INPUT DATA ::
┄┄┄┄┄┄┄┄┄┄┄┄┄┄┄┄┄┄┄┄
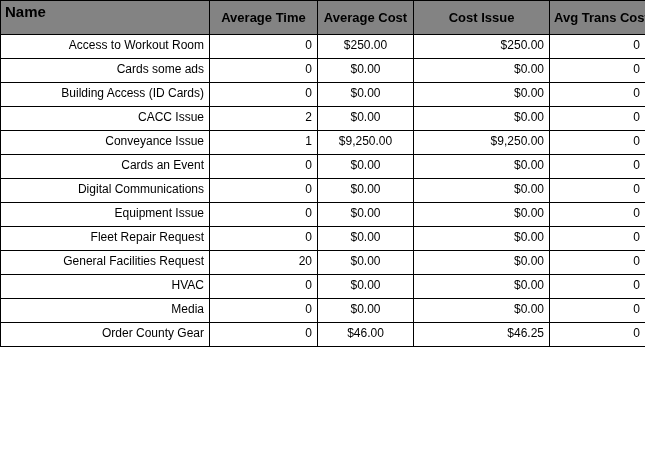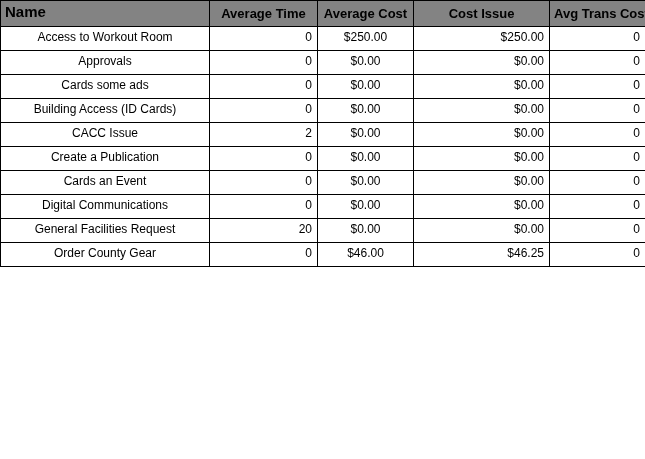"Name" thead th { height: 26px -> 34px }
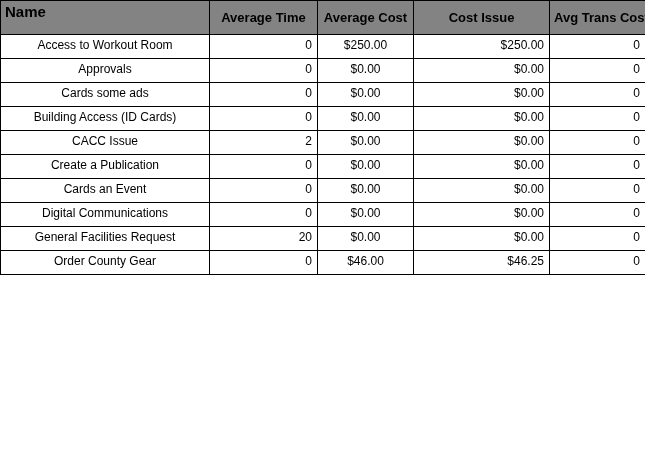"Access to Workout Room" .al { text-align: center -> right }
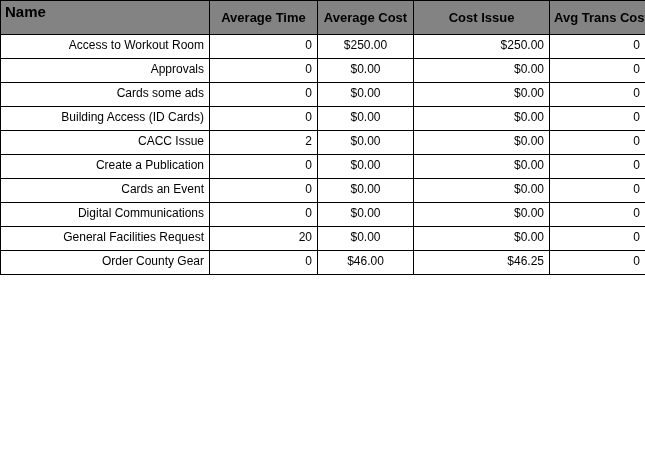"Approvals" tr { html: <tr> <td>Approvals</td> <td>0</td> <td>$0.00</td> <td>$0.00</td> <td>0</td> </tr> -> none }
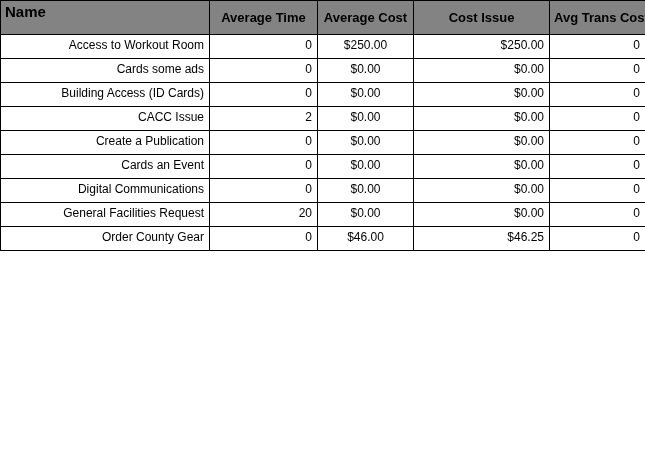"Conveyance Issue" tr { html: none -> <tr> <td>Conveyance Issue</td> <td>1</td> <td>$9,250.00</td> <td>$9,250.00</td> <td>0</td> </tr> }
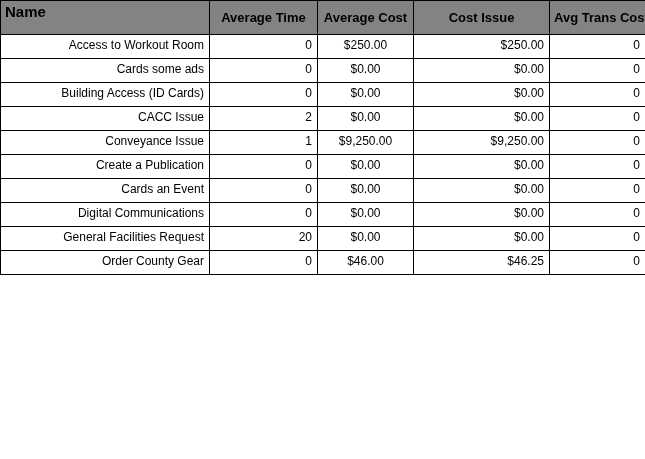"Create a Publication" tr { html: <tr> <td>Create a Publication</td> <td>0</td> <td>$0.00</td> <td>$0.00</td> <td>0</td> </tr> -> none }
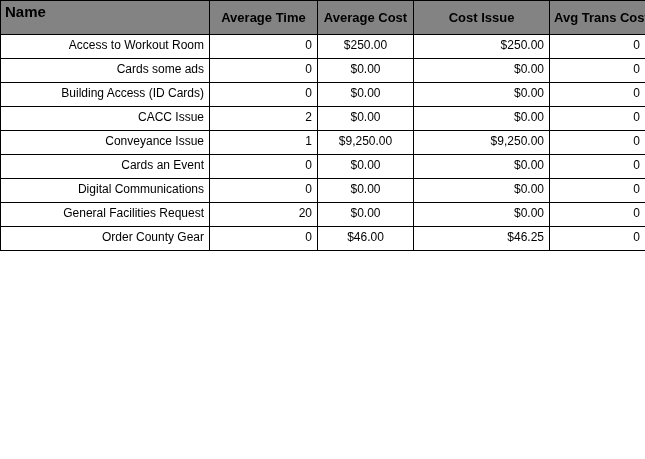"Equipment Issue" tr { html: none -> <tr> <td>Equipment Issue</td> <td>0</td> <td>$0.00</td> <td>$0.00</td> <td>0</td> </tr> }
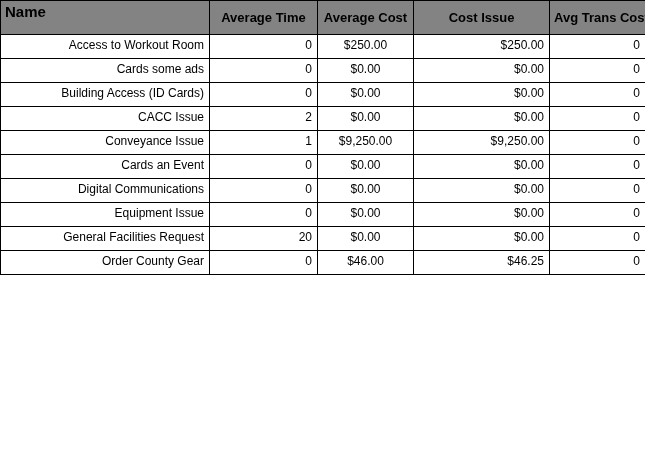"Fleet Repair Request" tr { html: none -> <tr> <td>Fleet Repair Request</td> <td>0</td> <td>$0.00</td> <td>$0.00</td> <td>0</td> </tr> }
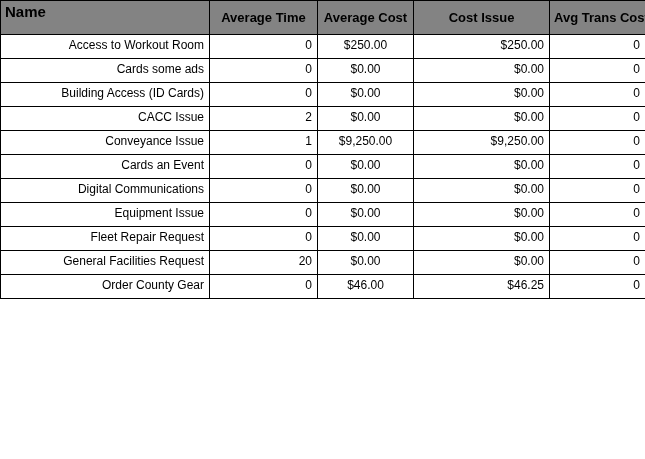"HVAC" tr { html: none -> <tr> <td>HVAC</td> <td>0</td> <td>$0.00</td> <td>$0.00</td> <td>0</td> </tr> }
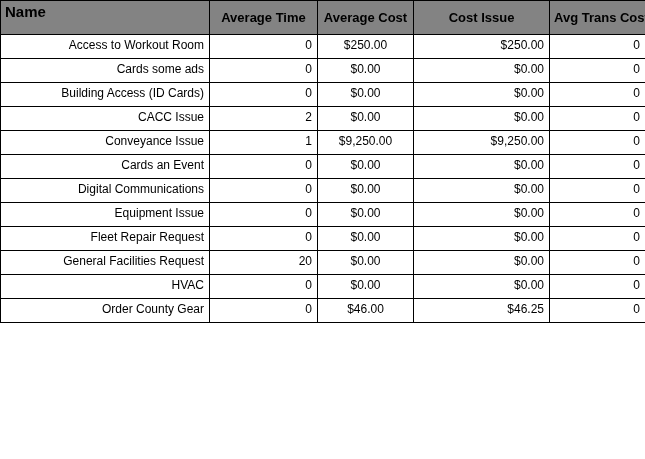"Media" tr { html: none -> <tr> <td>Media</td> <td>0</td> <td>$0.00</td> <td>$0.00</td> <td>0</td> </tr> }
┄┄┄┄┄┄┄┄┄┄┄┄┄┄┄┄┄┄┄┄
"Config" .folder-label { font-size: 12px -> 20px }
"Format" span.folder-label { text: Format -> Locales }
┄┄┄┄┄┄┄┄┄┄┄┄┄┄┄┄┄┄┄┄
Respond with the exact lines above running from the one containing "html: <tr> <td>Approvals</td>" to the one containing "-> <tr> <td>Media</td>", both ends kept and no pictures included.

"Approvals" tr { html: <tr> <td>Approvals</td> <td>0</td> <td>$0.00</td> <td>$0.00</td> <td>0</td> </tr> -> none }
"Conveyance Issue" tr { html: none -> <tr> <td>Conveyance Issue</td> <td>1</td> <td>$9,250.00</td> <td>$9,250.00</td> <td>0</td> </tr> }
"Create a Publication" tr { html: <tr> <td>Create a Publication</td> <td>0</td> <td>$0.00</td> <td>$0.00</td> <td>0</td> </tr> -> none }
"Equipment Issue" tr { html: none -> <tr> <td>Equipment Issue</td> <td>0</td> <td>$0.00</td> <td>$0.00</td> <td>0</td> </tr> }
"Fleet Repair Request" tr { html: none -> <tr> <td>Fleet Repair Request</td> <td>0</td> <td>$0.00</td> <td>$0.00</td> <td>0</td> </tr> }
"HVAC" tr { html: none -> <tr> <td>HVAC</td> <td>0</td> <td>$0.00</td> <td>$0.00</td> <td>0</td> </tr> }
"Media" tr { html: none -> <tr> <td>Media</td> <td>0</td> <td>$0.00</td> <td>$0.00</td> <td>0</td> </tr> }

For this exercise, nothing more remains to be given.